Он умолк, смотрел все еще прищуренно, однако уже без всяких смешинок в глазах.
– Знаете, сэр Ричард, чем больше вас узнаю, тем больше уважаю… и восхищаюсь. И всякий раз хлопаю себя по плечу: молодец! Ведь вы, как ни крути, а продукт моей цивилизации.
Я нехотя наклонил голову.
– В какой-то мере. Боюсь, что в большей, чем в меньшей.
Он спросил напрямик:
– Вы собой недовольны?
– Что вы, – сказал я, – кто же собой недоволен? Все собой довольны! Недовольны бывают тем, как легли карты, но кто же себя винит? С вашей подачи, полагаю, у нас виноваты всегда другие. Родители, воспитатели, окружение, правительство, ученые, соседи, у которых на одну корову больше… Словом, не торопитесь записывать меня в свои сторонники.
– Почему?
– Просто не торопитесь, – повторил я. Добавил: – Маги моего королевства установили, что орган, ответственный за интуицию, находится у человека чуть ниже спины. Так вот я этим местом чую: не надо торопиться. Не надо.
Глава 4
Едва я зашевелился и приподнялся на локте, все зашевелились, кое-кто сразу сел, тревожно, всматриваясь в алый рассвет. Зигфрид толкнул сонного сэра Алана в бок:
– Ты видел сон про семерых монахинь и пьяного рыцаря?
– Нет, – проворчал Алан.
– Зря, – сказал Зигфрид авторитетно. – Чудо, а не сон!.. Обязательно посмотри.
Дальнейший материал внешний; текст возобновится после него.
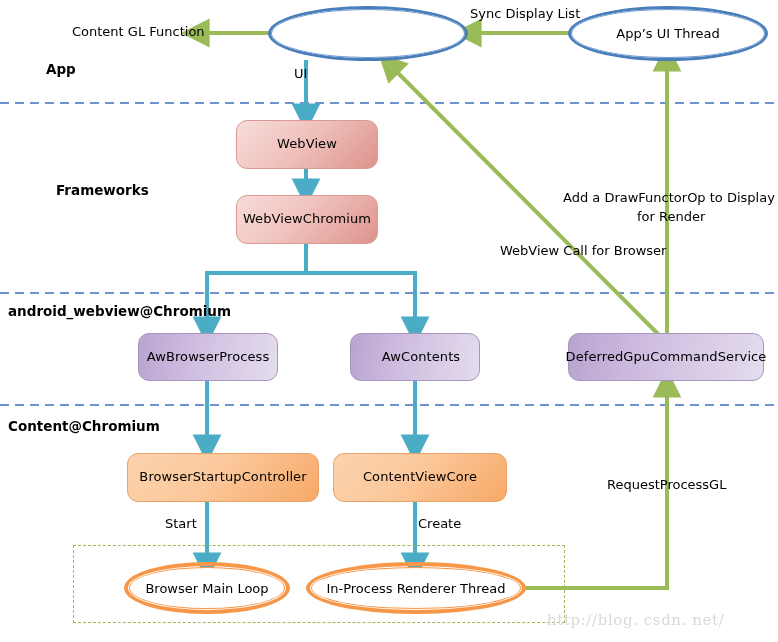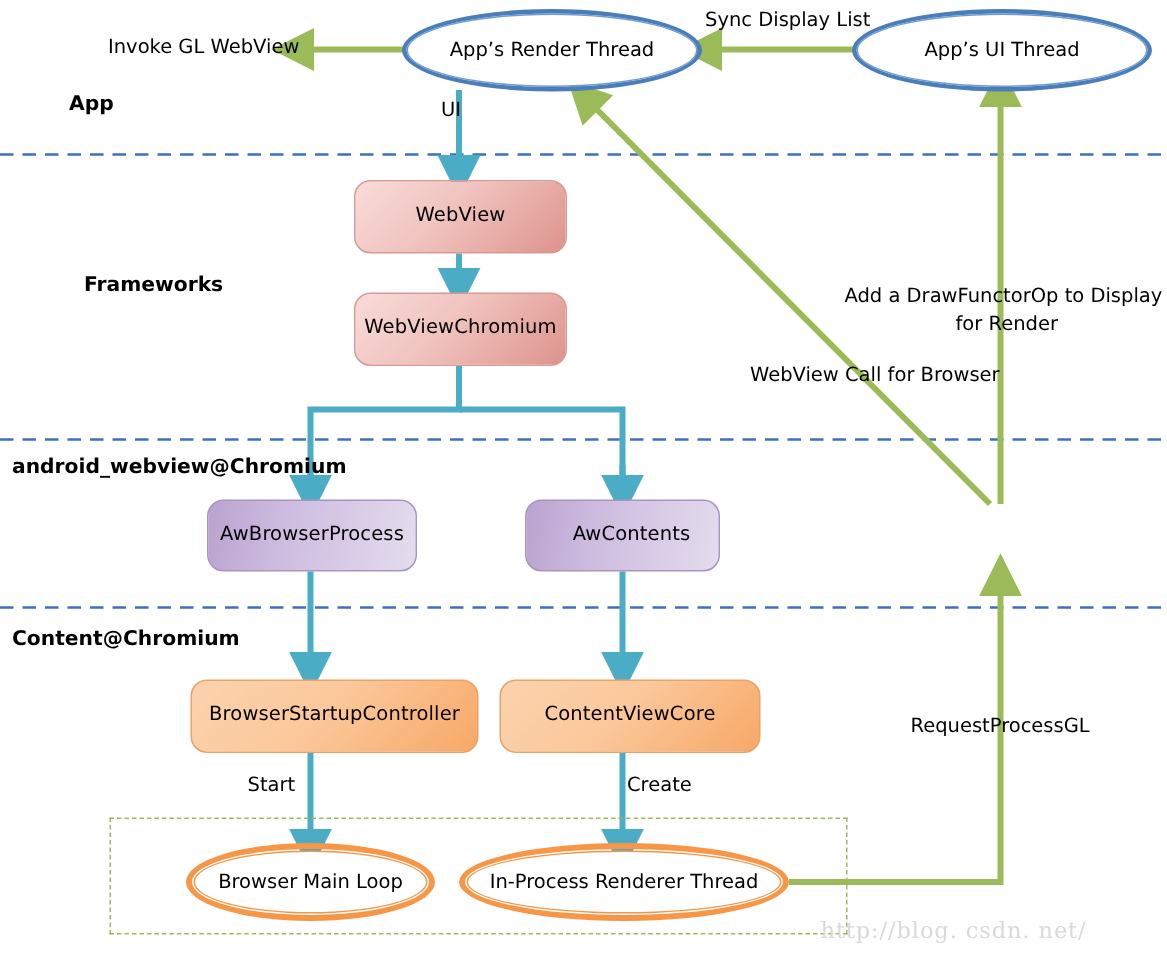--- a/index.html
+++ b/index.html
@@ -155,21 +155,20 @@
   </svg>
 
   <div class="txt bold" style="left:46px;top:61px;">App</div>
   <div class="txt bold" style="left:56px;top:182px;">Frameworks</div>
   <div class="txt bold" style="left:8px;top:303px;">android_webview@Chromium</div>
   <div class="txt bold" style="left:8px;top:418px;">Content@Chromium</div>
 
   <div class="ellipse blue" style="left:268px;top:6px;width:200px;height:55px;">
     <span class="ring-outer"></span>
     <span class="ring-inner"></span>
-    <span class="elabel">App’s Render Thread</span>
   </div>
 
   <div class="ellipse blue" style="left:568px;top:6px;width:200px;height:55px;">
     <span class="ring-outer"></span>
     <span class="ring-inner"></span>
     <span class="elabel">App’s UI Thread</span>
   </div>
 
   <div class="node box pink" style="left:236px;top:120px;width:142px;height:49px;">
     <span>WebView</span>
@@ -180,20 +179,23 @@
   </div>
 
   <div class="node box purple" style="left:138px;top:333px;width:140px;height:48px;">
     <span>AwBrowserProcess</span>
   </div>
 
   <div class="node box purple" style="left:350px;top:333px;width:130px;height:48px;padding-left:12px;">
     <span>AwContents</span>
   </div>
 
+  <div class="node box purple" style="left:568px;top:333px;width:196px;height:48px;">
+    <span>DeferredGpuCommandService</span>
+  </div>
 
   <div class="node box orange" style="left:127px;top:453px;width:192px;height:49px;">
     <span>BrowserStartupController</span>
   </div>
 
   <div class="node box orange" style="left:333px;top:453px;width:174px;height:49px;">
     <span>ContentViewCore</span>
   </div>
 
   <div class="group-frame" style="left:73px;top:545px;width:492px;height:78px;"></div>
@@ -203,21 +205,21 @@
     <span class="ring-inner"></span>
     <span class="elabel">Browser Main Loop</span>
   </div>
 
   <div class="ellipse orange-e" style="left:306px;top:562px;width:220px;height:52px;">
     <span class="ring-outer"></span>
     <span class="ring-inner"></span>
     <span class="elabel">In-Process Renderer Thread</span>
   </div>
 
-  <div class="txt" style="left:72px;top:24px;">Invoke GL WebView</div>
+  <div class="txt" style="left:72px;top:24px;">Content GL Function</div>
 
   <div class="txt" style="left:470px;top:6px;">Sync Display List</div>
 
   <div class="txt" style="left:294px;top:66px;">UI</div>
 
   <div class="txt" style="left:563px;top:190px;">Add a DrawFunctorOp to Display List</div>
   <div class="txt" style="left:637px;top:209px;text-align:right;">for Render</div>
 
   <div class="txt" style="left:500px;top:243px;">WebView Call for Browser</div>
Ульман поднялся хмурый, злой, прорычал:
– Место тут… плохое. Приснилось, что жена изменила.
– Как? – спросил Тюрингем.
Ульман посмотрел на него зло:
– Тебе что, показать?
Тюрингем отпрыгнул, выставил ладони:
– Нет-нет, я спросил, как она могла, ты ж не женат!
– Да? Слава богу… Приснится же такая жуть!
Он плюнул через левое плечо, трижды перекрестился. Все поглядывали на меня с осторожностью, но никто не решился спросить, почему это я бодрствую, сна ни в одном глазу, не случилось ли чего, не лежит ли в соседних кустах труп только что забитого дракона.
Позавтракали остатками мяса и сыра с хлебом, лучники подвели мне коня, выказывая усердие, хотя он и так подбежит по свисту.
Последним добудились отца Ульфиллу, однако патер в укор воинам первым взобрался в седло. Измученный, помятый, он смотрел тем не менее с вызовом на каждого, кто посмел бы обвинить его в изнеженности или толстомясости.
– Все готовы? – поинтересовался Харальд. – Костер загасить и – в путь!
К полудню, когда солнце поднялось к зениту, металл на плечах накалился, я ощутил себя раком, которого варят в собственном панцире. Спасительный лес остался позади, под копытами застучала сухая прожаренная земля.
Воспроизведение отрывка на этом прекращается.